The Quiet, by contrast, looks like video. High-definition video, to be sure, but definitely blue-shifted and dull. The crypto-feminist plot gets off to an equally ragged start. Deaf orphan Dot (Camilla Belle) moves in with bitchy cheerleader Nina (Elisha Cuthbert), only to find out that her new home is incest ridden and painkiller blurred. The incest comes care of Daddy (Martin Donovan, who deploys his floppy gray forelock like a pervert flag). The painkillers come care of Mom (a glazed-looking Edie Falco).

Heavy-handed hints are scattered—some relevant, some totally gratuitous. If Dot is deaf, then how come she scurries off to play furtive strains of Beethoven every chance she gets? If Nina's friend Michelle is a hetero slut, then why is she showing Nina her boob? Instead of working up to a convincingly claustrophobic panic, director Jamie Babbit (But I'm a Cheerleader) gets sidetracked by every lurid hook in the script. Dot and Nina don't realize they're on the same team until very late in the game, and by that point, you're so exhausted by psychodrama that catharsis never comes.
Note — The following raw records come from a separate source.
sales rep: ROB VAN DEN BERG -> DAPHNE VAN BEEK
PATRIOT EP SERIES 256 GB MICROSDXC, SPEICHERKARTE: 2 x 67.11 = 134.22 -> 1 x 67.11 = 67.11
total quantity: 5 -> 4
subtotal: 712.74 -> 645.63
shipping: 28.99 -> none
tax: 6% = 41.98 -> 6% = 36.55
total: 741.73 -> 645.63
There is, however, a school dance during which records by Le Tigre and Cat Power are spun. If that notion really cranks your scooter, you might find The Quiet fitfully amusing. Creepy or wicked? Not so very much. ANNIE WAGNER

Trust the Man
dir. Bart Freundlich

Is there anything worse than sitting through a comedy that just doesn't make you laugh? (Well, yes, there's always death and taxes, but I'm building to something here.) With a dud horror or action film, at least, there's the possibility of an explosion or masked psycho to break the monotony. Faced with a stagnant farce, however, the only real option is to sit there and soak in the flopsweat of the actors. That, and trying not to think about things like death and taxes.
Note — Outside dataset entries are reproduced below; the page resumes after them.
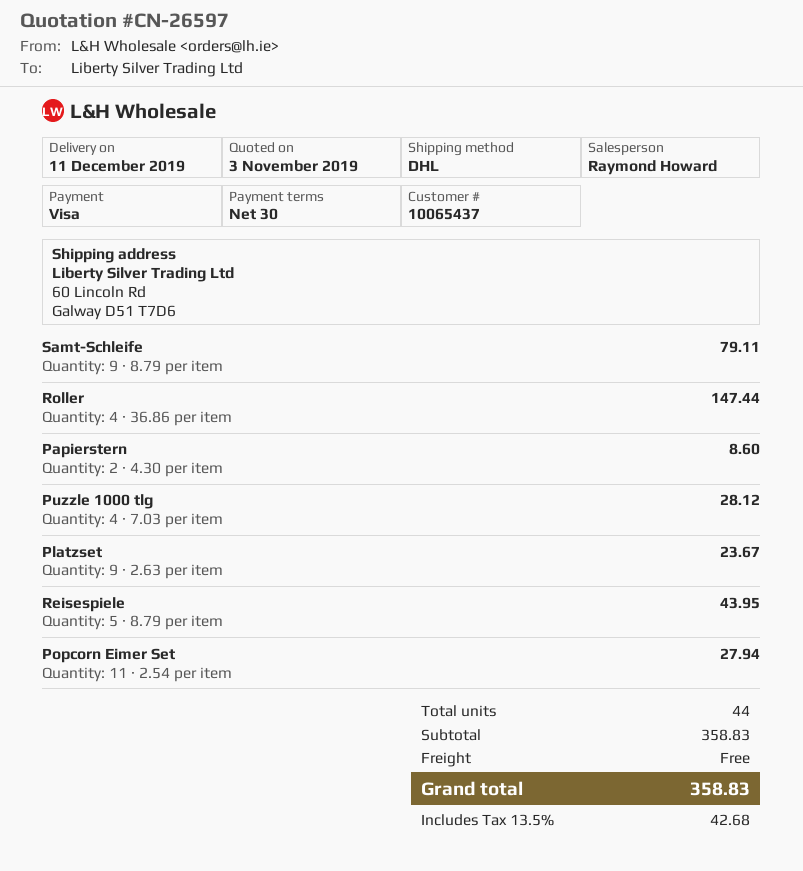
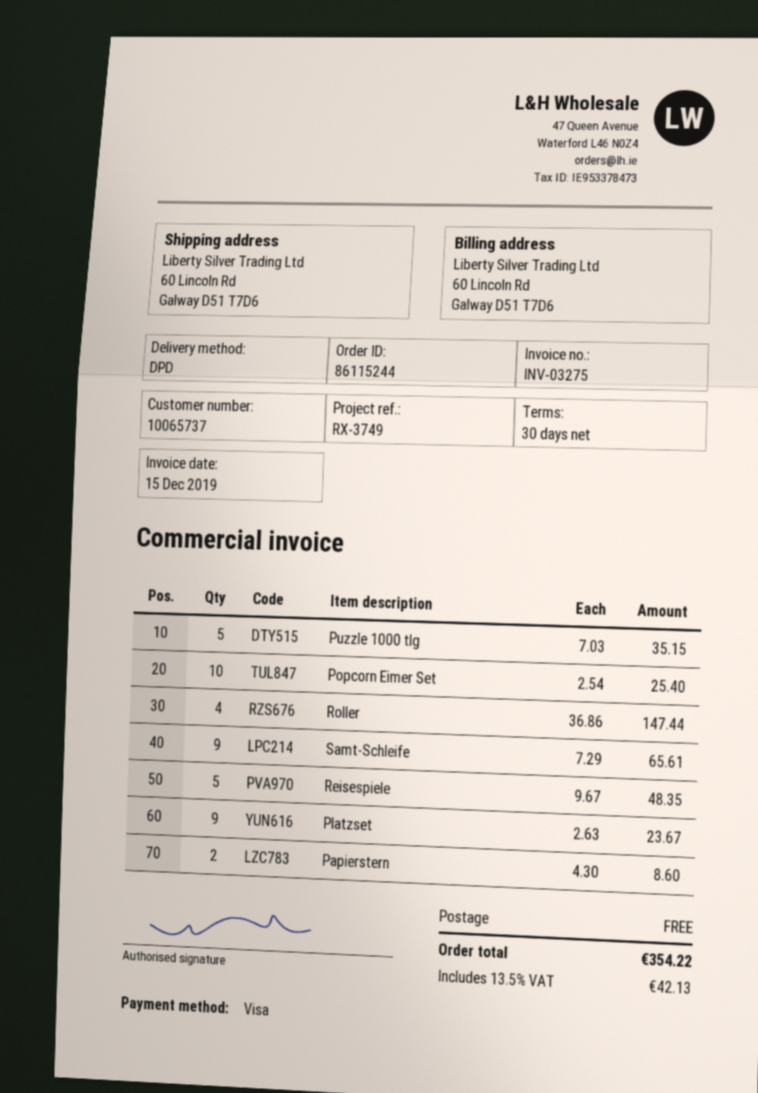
customer number: 10065437 -> 10065737
shipping method: DHL -> DPD
Samt-Schleife: 9 x 8.79 = 79.11 -> 9 x 7.29 = 65.61
Puzzle 1000 tlg: 4 x 7.03 = 28.12 -> 5 x 7.03 = 35.15
Reisespiele: 5 x 8.79 = 43.95 -> 5 x 9.67 = 48.35
Popcorn Eimer Set: 11 x 2.54 = 27.94 -> 10 x 2.54 = 25.40
tax: 13.5% = 42.68 -> 13.5% = 42.13
total: 358.83 -> 354.22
As you may have guessed from the above paragraph, Trust the Man, the latest from one-time gloomy Sundance wunderkind Bart (The Myth of Fingerprints) Freundlich, has a few minor deficiencies in certain areas. Laughs, for one thing. Set squarely in Woody Allen's usual Lower East Side turf, Freundlich's script deals with a closely intermingled pair of fracturing couples, one (Julianne Moore and David Duchovny) severely undersexed, the other (Billy Crudup and Maggie Gyllenhaal) terminally afraid of commitment. Round and round they go, with a series of foibles intended to amuse, but building instead to an overall flatline that not even a cameo by the usually solid Bob Balaban can juice.

So, it's a crummy film, of the kind that normally would be too blah to work up much of a dudgeon over. What sticks in the craw, finally, is its sense of entitlement, the smug sensation that the filmmaker, as in his previous films, thinks that he's absolutely knocking it out of the park. Really, for all of its supposed witty urbanity, the only thing that works is the existence of two decently solid fart jokes within the first three minutes. For his next project, assuming there is one, Freundlich may want to drop the upper-class aspirations and consider lowering the bar a little. Somewhere around limbo height, say. ANDREW WRIGHT

Lassie
dir. Charles Sturridge

Lassie! Lassie, go get Timmy, Lassie! What?! He's stuck in the well!? Run home, get help! Go, Lassie, go!

Psych! It's a totally different Lassie!

Umm, wait. It's not. It's the same Lassie, actually. My bad. But since I was born in the '80s, I didn't know about the Lassie movie from the '40s until I read the press release that told me all about it (which also included a helpful guide on how to pick a good vet for your pet!). Good thing I do my homework.

Anyway, so this is a remake of the 1943 movie Lassie Come Home, which you probably never saw and probably never heard of because you're probably not 70 years old. This Lassie lives in Scotland when World War II is about to bust some heads. She's a lovely little dog, but the family that owns her is so poor they can no longer afford to feed her (they can hardly feed themselves). So in lieu of watching the dog starve to death (that wouldn't make a very good movie), they sell Lassie to the Duke of Rudling. Little 9-year-old Joe's heart is broken.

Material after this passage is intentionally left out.